<<<<
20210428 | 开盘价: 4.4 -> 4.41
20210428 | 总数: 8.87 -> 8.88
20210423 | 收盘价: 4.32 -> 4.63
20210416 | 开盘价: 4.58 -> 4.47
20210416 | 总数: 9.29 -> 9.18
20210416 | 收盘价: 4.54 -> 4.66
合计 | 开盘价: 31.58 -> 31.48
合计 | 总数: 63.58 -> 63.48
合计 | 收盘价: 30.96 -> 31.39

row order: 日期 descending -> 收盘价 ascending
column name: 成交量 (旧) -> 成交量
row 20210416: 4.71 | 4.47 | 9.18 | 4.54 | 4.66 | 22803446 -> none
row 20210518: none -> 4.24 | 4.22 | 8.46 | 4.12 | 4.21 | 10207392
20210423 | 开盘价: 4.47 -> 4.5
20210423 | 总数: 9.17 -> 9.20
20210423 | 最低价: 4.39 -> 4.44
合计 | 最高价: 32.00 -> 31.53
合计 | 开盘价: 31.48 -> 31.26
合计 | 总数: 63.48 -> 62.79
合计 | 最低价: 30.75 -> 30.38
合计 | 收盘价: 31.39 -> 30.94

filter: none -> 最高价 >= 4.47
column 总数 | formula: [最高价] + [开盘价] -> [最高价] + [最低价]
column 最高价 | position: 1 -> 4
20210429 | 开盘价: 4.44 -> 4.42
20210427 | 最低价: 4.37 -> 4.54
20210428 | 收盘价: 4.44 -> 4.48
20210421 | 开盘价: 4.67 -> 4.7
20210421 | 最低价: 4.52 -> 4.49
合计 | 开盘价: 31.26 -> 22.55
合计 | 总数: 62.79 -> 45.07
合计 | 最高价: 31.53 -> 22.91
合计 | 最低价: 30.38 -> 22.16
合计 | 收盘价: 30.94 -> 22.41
>>>>
<<<<
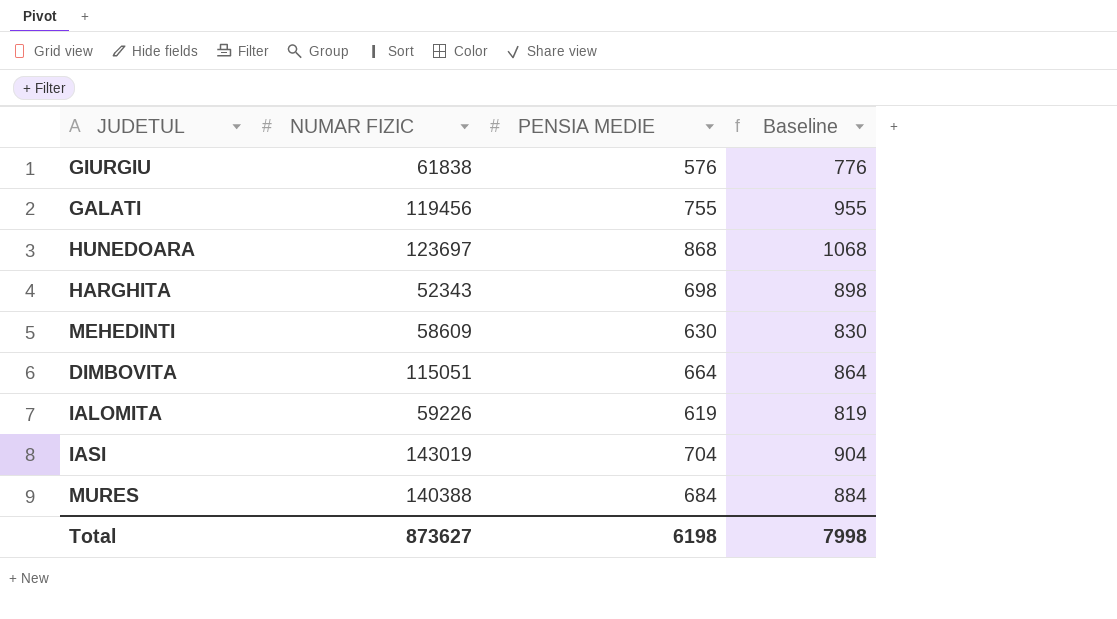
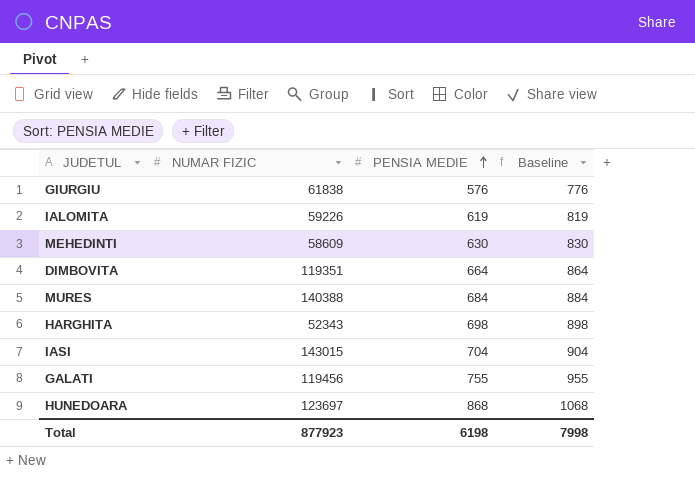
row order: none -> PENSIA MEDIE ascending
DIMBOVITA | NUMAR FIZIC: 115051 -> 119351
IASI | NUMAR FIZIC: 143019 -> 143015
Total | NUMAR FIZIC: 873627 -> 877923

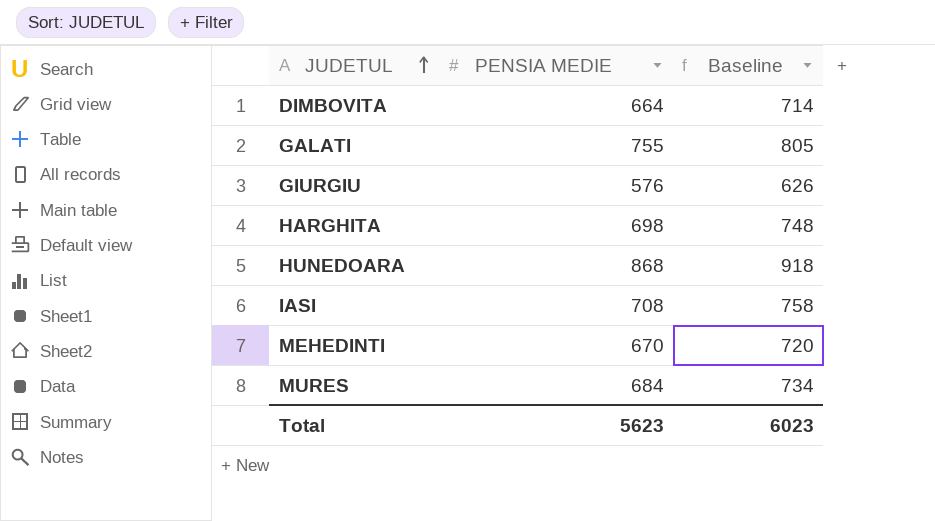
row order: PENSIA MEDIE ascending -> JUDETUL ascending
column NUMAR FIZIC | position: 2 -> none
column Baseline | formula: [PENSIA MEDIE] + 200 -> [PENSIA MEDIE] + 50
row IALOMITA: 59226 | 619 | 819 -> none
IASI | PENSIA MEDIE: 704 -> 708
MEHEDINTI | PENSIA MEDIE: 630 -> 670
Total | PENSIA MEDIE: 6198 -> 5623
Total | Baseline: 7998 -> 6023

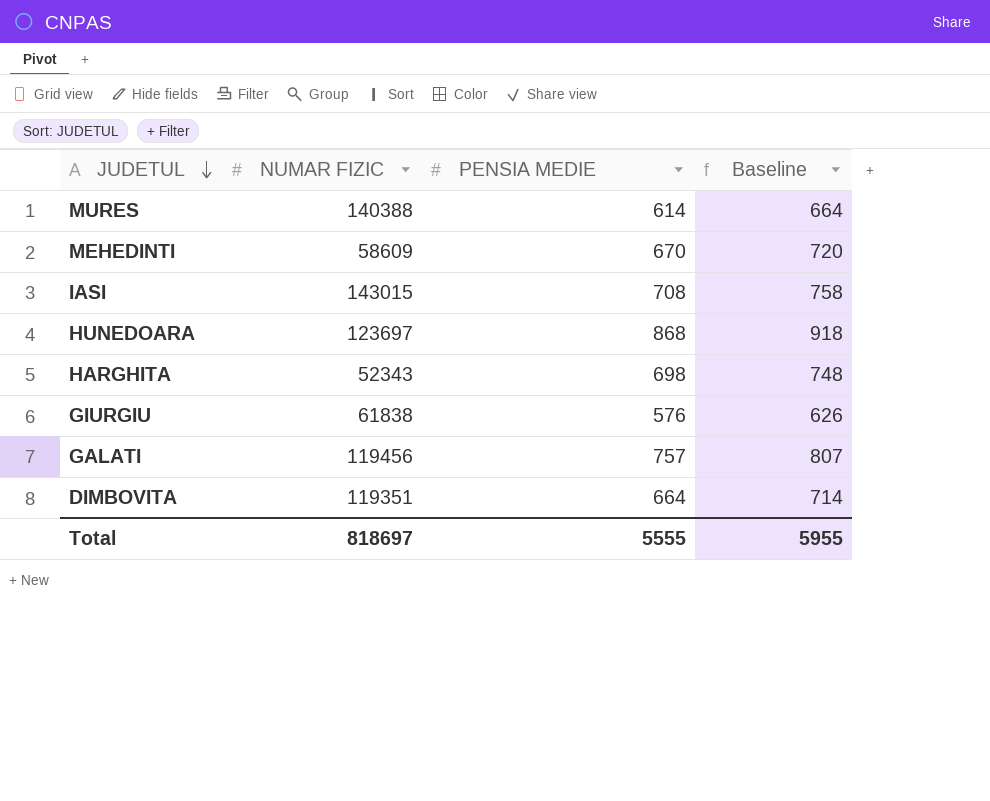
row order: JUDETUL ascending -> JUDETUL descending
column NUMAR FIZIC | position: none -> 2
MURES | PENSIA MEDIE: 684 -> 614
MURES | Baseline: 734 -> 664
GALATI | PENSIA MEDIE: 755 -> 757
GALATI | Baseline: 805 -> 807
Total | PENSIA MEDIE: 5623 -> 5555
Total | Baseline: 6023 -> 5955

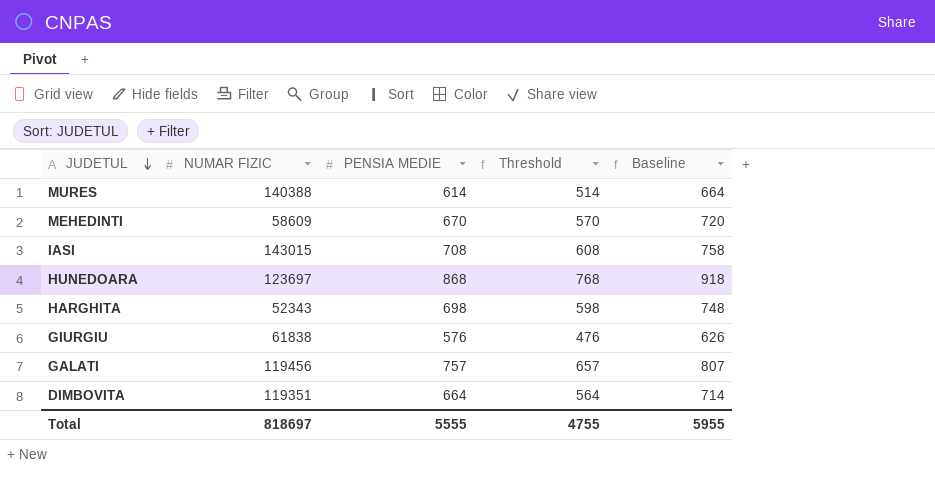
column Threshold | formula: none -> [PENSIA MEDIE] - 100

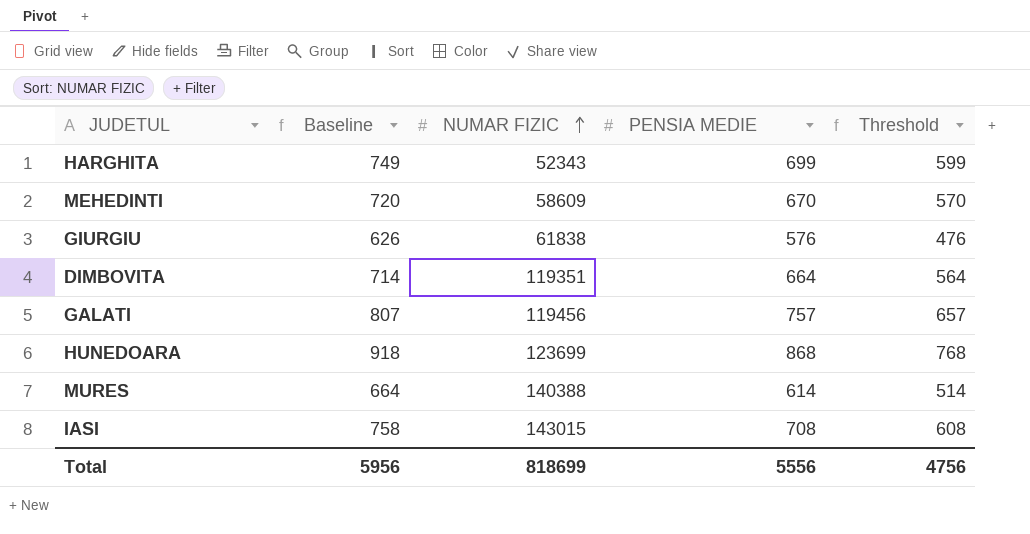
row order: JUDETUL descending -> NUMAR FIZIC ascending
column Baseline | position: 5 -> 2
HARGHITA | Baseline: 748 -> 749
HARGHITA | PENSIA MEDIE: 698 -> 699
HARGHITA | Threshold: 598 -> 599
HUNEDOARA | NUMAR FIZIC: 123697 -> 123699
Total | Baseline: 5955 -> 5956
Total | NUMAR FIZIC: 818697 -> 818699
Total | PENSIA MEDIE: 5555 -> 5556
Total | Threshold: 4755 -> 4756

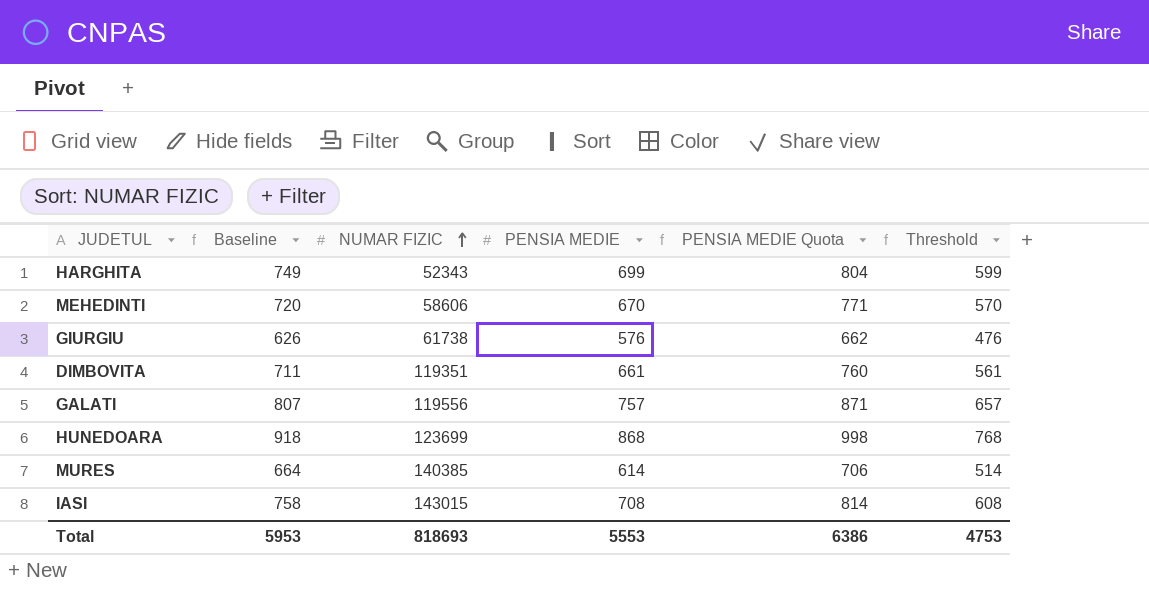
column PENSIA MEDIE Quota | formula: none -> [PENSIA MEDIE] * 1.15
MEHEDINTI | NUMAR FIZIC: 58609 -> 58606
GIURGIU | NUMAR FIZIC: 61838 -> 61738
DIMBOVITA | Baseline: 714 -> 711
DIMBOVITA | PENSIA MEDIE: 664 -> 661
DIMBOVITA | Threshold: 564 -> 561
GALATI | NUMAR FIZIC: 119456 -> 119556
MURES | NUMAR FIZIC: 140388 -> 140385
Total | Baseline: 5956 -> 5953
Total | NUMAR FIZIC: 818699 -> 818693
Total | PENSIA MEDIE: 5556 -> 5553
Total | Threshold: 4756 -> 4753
>>>>
EXERCISE DESCRIPTION — From the records above, extract the lines from the one holding "MURES | PENSIA MEDIE: 684 -> 614" through the one holding "Total | Baseline: 5955 -> 5956", word for word; omit the pictures.

OUTPUT FOR THIS EXERCISE —
MURES | PENSIA MEDIE: 684 -> 614
MURES | Baseline: 734 -> 664
GALATI | PENSIA MEDIE: 755 -> 757
GALATI | Baseline: 805 -> 807
Total | PENSIA MEDIE: 5623 -> 5555
Total | Baseline: 6023 -> 5955

column Threshold | formula: none -> [PENSIA MEDIE] - 100

row order: JUDETUL descending -> NUMAR FIZIC ascending
column Baseline | position: 5 -> 2
HARGHITA | Baseline: 748 -> 749
HARGHITA | PENSIA MEDIE: 698 -> 699
HARGHITA | Threshold: 598 -> 599
HUNEDOARA | NUMAR FIZIC: 123697 -> 123699
Total | Baseline: 5955 -> 5956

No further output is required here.